The increasing penetration of wind and solar resources in interconnected grids has made multi-area dynamic economic–emission dispatch (MADEED) a significantly more challenging optimization problem due to multi-temporal coupling, stochastic renewable fluctuations, inter-area power exchanges, and complex nonlinear constraints such as ramp limits, valve-point effects, and prohibited zones. Existing intelligent optimization techniques often show limited scalability, slow convergence, or poor constraint feasibility when applied to large multi-area systems. To overcome these limitations, this study proposes a hybrid Co-variance Guided Artificial Bee Colony (CG-ABC) and NSGA-II framework equipped with boundary-update implicit constraint handling and BWM–TOPSIS decision analytics for identifying the Best Compromise Solution (BCS) across conflicting economic and emission objectives.

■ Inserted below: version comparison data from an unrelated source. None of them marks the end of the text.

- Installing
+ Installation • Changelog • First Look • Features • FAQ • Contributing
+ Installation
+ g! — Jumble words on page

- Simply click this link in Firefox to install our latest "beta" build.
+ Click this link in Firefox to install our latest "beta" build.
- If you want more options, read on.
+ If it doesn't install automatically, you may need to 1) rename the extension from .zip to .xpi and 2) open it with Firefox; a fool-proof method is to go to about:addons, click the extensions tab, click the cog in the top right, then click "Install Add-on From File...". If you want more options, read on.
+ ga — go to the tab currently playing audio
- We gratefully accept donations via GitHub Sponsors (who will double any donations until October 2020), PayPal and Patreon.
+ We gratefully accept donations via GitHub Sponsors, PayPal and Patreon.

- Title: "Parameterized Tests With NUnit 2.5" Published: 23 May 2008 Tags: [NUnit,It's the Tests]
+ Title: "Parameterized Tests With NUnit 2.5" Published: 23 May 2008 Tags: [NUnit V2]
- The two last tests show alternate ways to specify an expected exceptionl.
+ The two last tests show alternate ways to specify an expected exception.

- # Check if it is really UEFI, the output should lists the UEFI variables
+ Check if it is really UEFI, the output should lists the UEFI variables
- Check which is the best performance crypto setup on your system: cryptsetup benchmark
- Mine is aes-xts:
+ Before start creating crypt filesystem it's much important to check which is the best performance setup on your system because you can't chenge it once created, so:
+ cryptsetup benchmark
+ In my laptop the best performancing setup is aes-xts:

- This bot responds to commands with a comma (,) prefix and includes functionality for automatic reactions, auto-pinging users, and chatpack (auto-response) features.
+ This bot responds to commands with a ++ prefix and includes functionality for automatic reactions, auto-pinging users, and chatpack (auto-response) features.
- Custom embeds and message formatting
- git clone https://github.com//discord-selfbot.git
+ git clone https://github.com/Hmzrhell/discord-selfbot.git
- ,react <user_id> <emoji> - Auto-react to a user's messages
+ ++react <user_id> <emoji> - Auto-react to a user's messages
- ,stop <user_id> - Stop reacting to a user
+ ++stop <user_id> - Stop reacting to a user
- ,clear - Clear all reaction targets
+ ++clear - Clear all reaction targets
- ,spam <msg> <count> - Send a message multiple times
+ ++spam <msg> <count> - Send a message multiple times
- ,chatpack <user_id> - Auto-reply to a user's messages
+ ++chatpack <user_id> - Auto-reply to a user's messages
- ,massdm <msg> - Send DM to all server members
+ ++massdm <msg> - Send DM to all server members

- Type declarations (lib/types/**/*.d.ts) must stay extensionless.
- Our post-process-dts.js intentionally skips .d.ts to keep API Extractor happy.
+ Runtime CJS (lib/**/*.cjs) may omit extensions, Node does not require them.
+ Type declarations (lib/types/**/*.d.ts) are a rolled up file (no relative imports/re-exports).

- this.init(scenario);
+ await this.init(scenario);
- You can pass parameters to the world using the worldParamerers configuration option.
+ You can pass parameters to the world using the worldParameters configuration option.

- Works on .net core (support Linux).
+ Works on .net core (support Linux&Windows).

The proposed CG-ABC enhances the original ABC by introducing a co-variance learning matrix, enabling bees to adapt search directions based on population distribution and correlated variable dynamics. This significantly improves global exploration and local exploitation in large-scale dispatch spaces. The hybridization with NSGA-II ensures robust non-dominated sorting, crowding-distance-based diversity management, and stable Pareto-front generation under multi-objective competition. An implicit constraint-handling mechanism based on boundary-repair and feasibility-preserving updates ensures strict adherence to tie-line flow limits, dynamic ramping limits, and inter-area balance constraints without requiring penalty parameter tuning.
The method is validated on multi-area test systems referenced in the recent literature, including two-area (6 units), three-area (10 units), and four-area (40 units) setups incorporating wind and solar generation modeled using Weibull and lognormal distributions. Comparative studies demonstrate that the proposed hybrid algorithm provides smoother, denser Pareto fronts, faster convergence, and superior feasibility preservation compared to recent high-performance algorithms reported in the literature. With BWM–TOPSIS aiding operator-level decision-making, the proposed framework offers a robust and sustainable tool for renewable-integrated multi-area power scheduling aligned with future low-carbon grid objectives.